Letter to the editor

Dear veterinary professionals and pet parents, 


 I am a longtime dedicated and knowledgeable dog owner with relations with many veterinarians practicing traditional, specialty, and holistic vet care. I am very appreciative of the great care resources we have locally for our animal family members.

Even with the most trusted animal care professionals, I have learned that communication can make a real difference in the outcome of a painful situation.

 I had a Lhasa Apso, Rusty, who had numerous health challenges. I loved him dearly. I was detailed, informed, and committed to his care and quality of life, and had a great team of vets. I took early retirement two years ago to devote my time to enjoy him.

I knew we were not long together as he was just over 16 and in failing health. One bad weekend in May I called the ER a few times with no resolve. Monday morning I rushed Rusty to our specialist, whose team I embraced as family. I directly stated that I did not want Rusty to suffer and that I was relying on the doctor’s guidance. 

Rusty had a high respiratory rate and diagnostics found fluid in his lungs; the doctor administered an injection and said we would know in a few hours. My wish was to say goodbye at home, but I decided to leave Rusty there for his best comfort in an oxygen pen with observation. 

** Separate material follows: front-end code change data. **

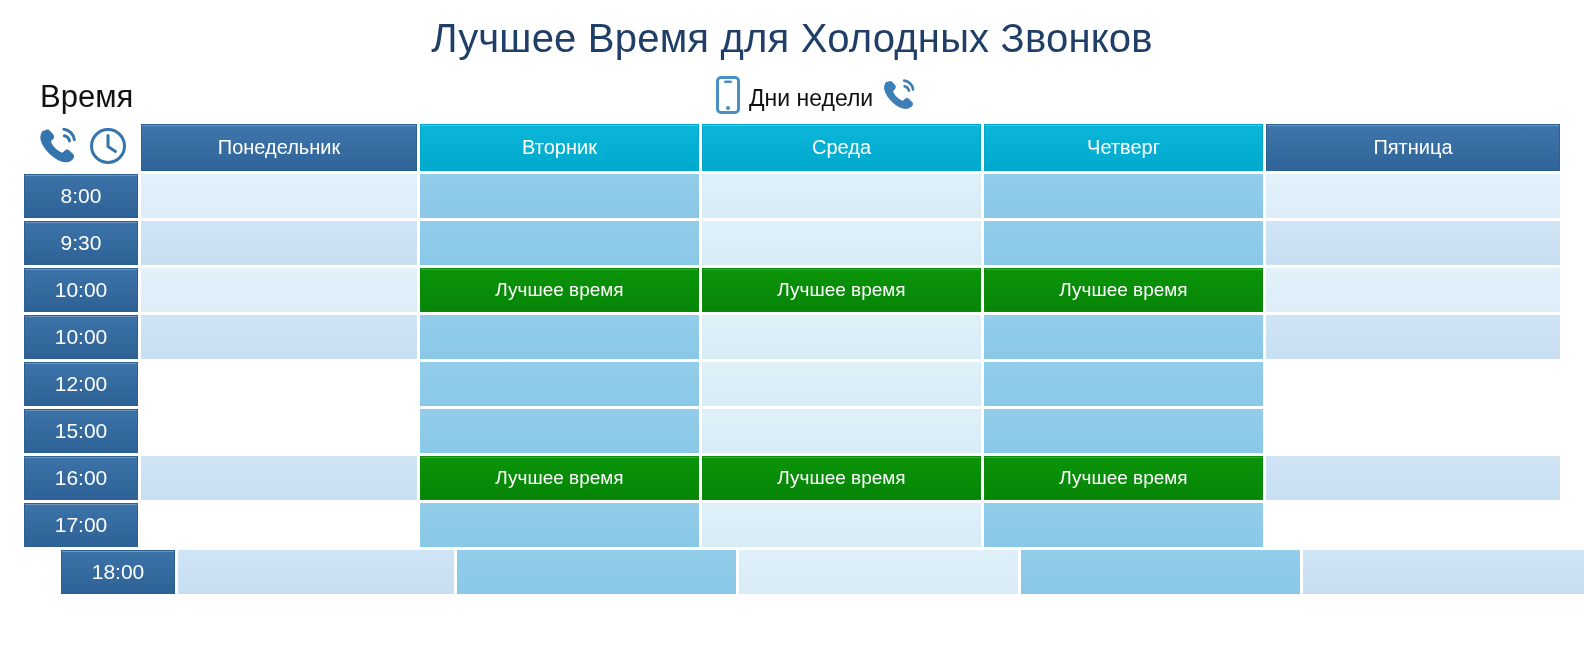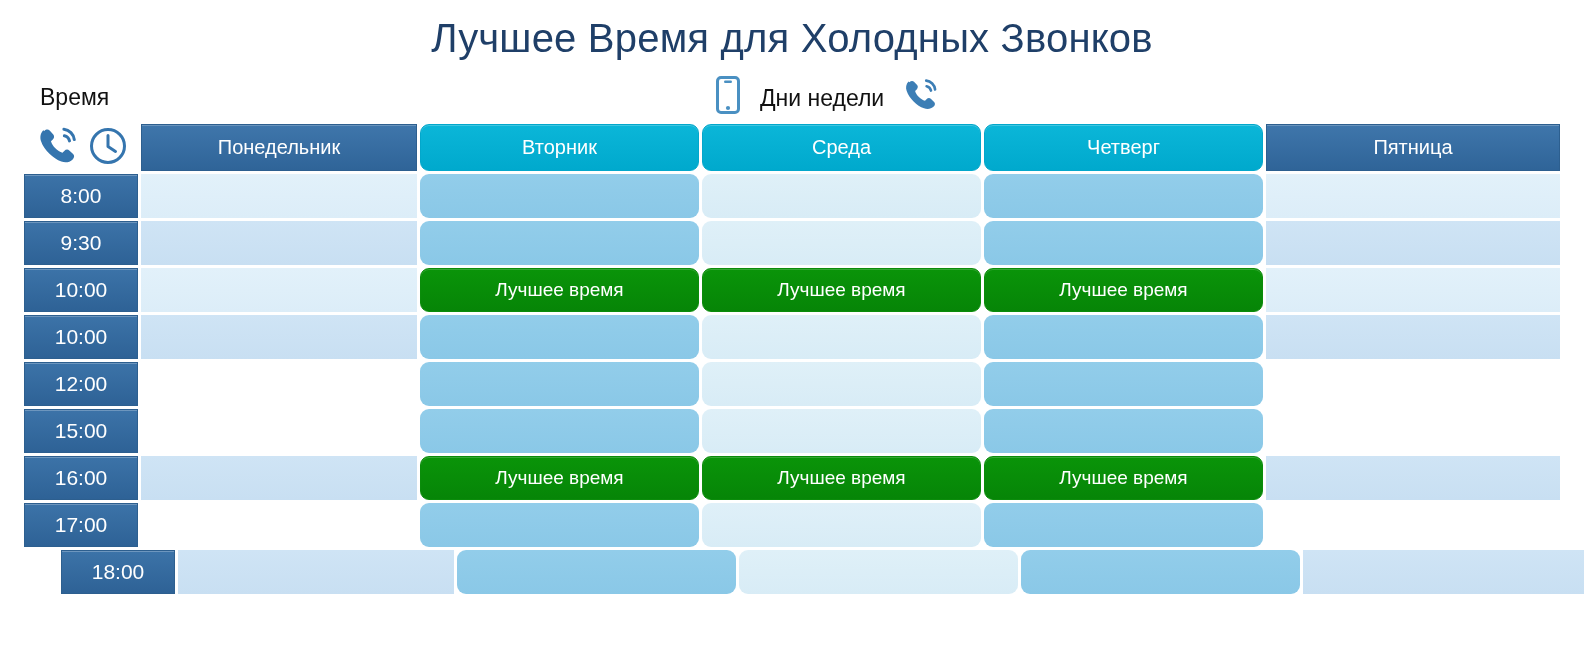"Время" .time-caption { font-size: 23px -> 31px }
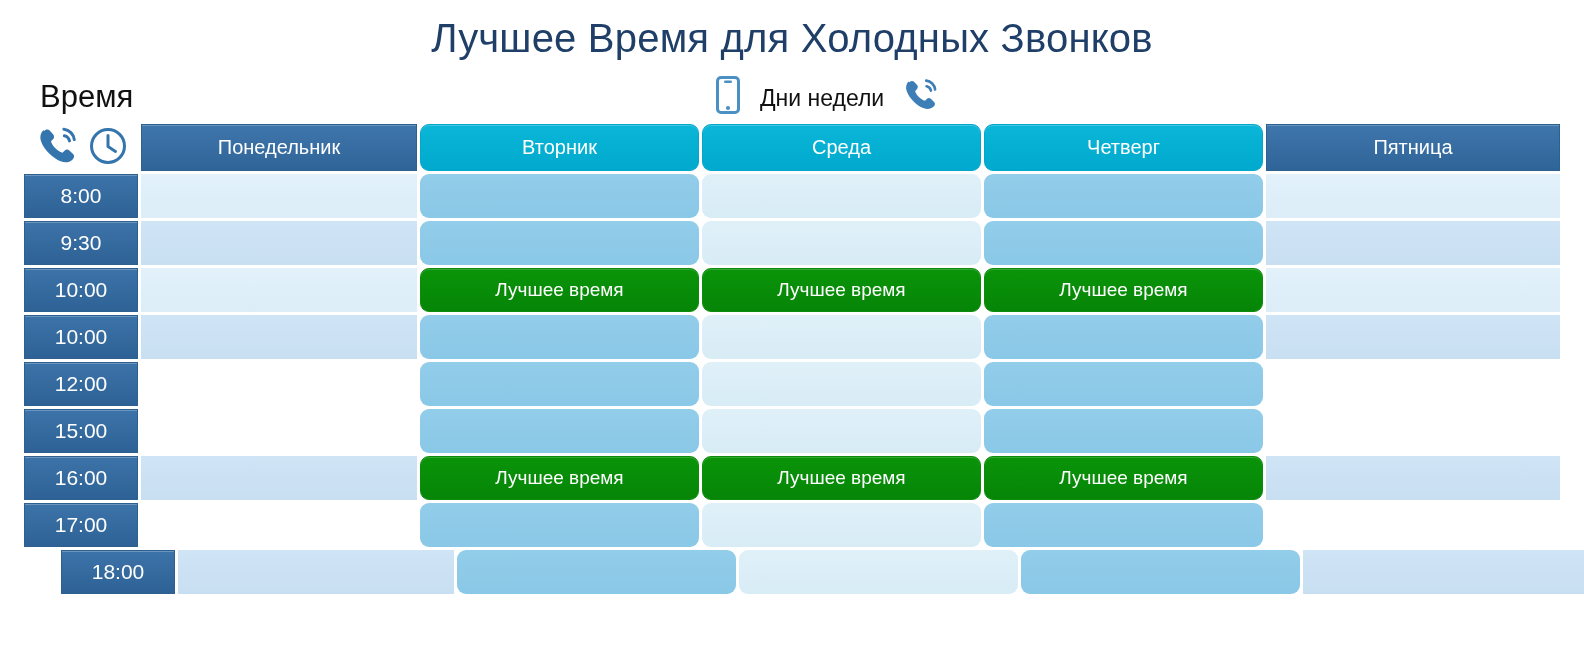"Дни недели" .days-caption { gap: 20px -> 9px }
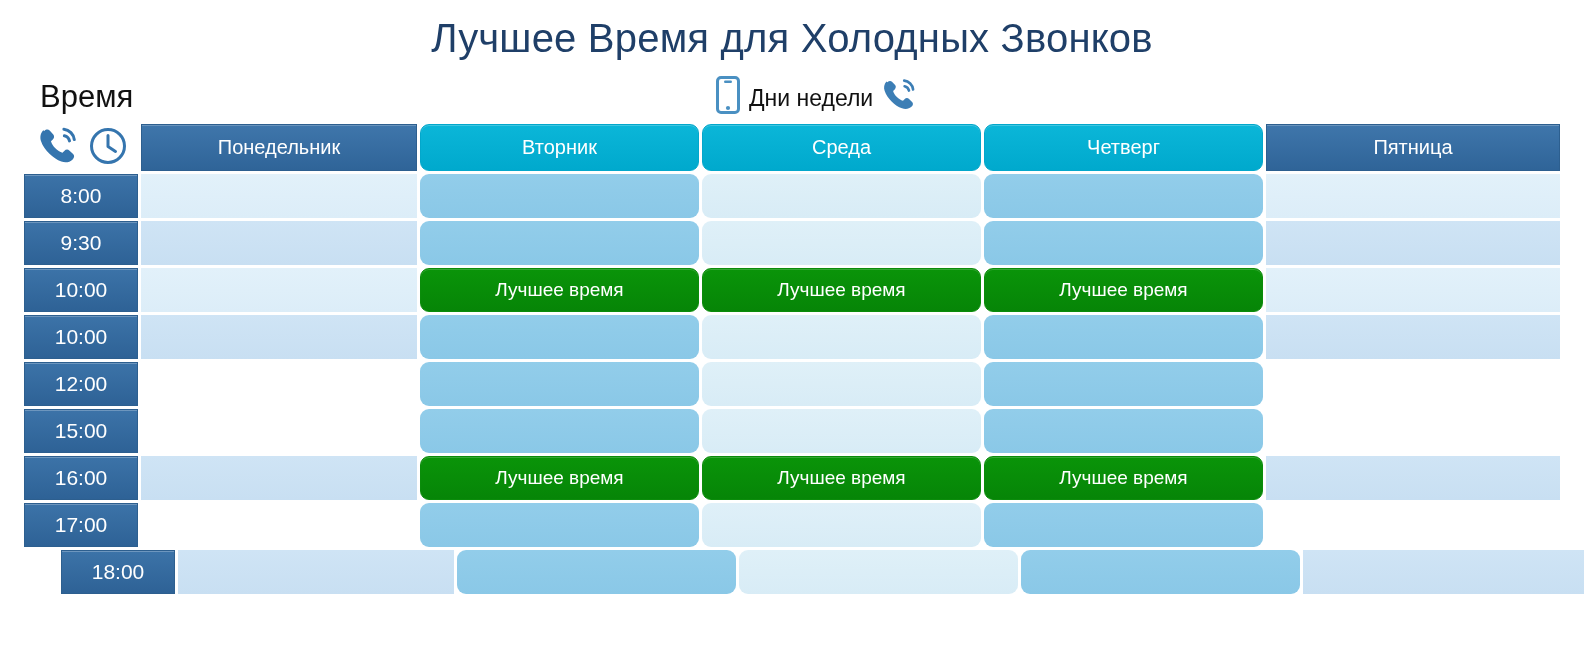"Вторник" .c-day.wide { border-radius: 9px -> none }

Checking back as directed, I was told it was his time. I arrived, then waited through a two-hour staff meeting and an additional half-hour before seeing Rusty. Finally brought to me in a private euthanasia room, he was in a horribly stressed state and his chest rattled. He was not this way when I left him — I would never have let him get to this point. I asked if he needed to be let go immediately, if he was suffering, and was told it was best for both of us to spend additional time together. I was distressed, alone, and confused over Rusty’s agitation and rattling chest.

I played mental tug of war between Rusty’s potential suffering vs acting too quickly. As he gradually relaxed I felt he was okay to stay for a bit. At 5:30 pm, we said farewell, Rusty in my lap. He received one injection, stopping his heart. I quickly said goodbye as his head came to rest with mine. 

A copy of Rusty’s last day medical report arrived later, adding new questions and concerns as to why he had been so stressed.  Some were answered later, when I learned that Rusty, blind and with congestive heart failure, had had a BM in his pen. That he’d been taken off oxygen and bathed explained the additional wait and Rusty’s horribly stressed state when presented to me. As a caring reader you can imagine my emotions. I was tormented by guilt, which eventually affected my health, as I had chosen to leave him with trust.

I felt my request that Rusty not suffer was not honored out of concern for my ease. So I would not see him soiled, Rusty was removed him from oxygen and bathed, a known stressor for him.

I wish they had informed me and given me a choice. In their effort to “make it easier on me” Rusty suffered. His last day could and should have been one of gentle ease. Had his needs been placed first, his passage could have been peaceful — for him and for me.

My hope in sharing our story is to spark thought and discussion, and ultimately, to advocate improved communication between our outstanding Veterinary professionals and the guardians of our beloved animal companions. It is my hope that we can raise the bar, striving always to first do what is best for the animal.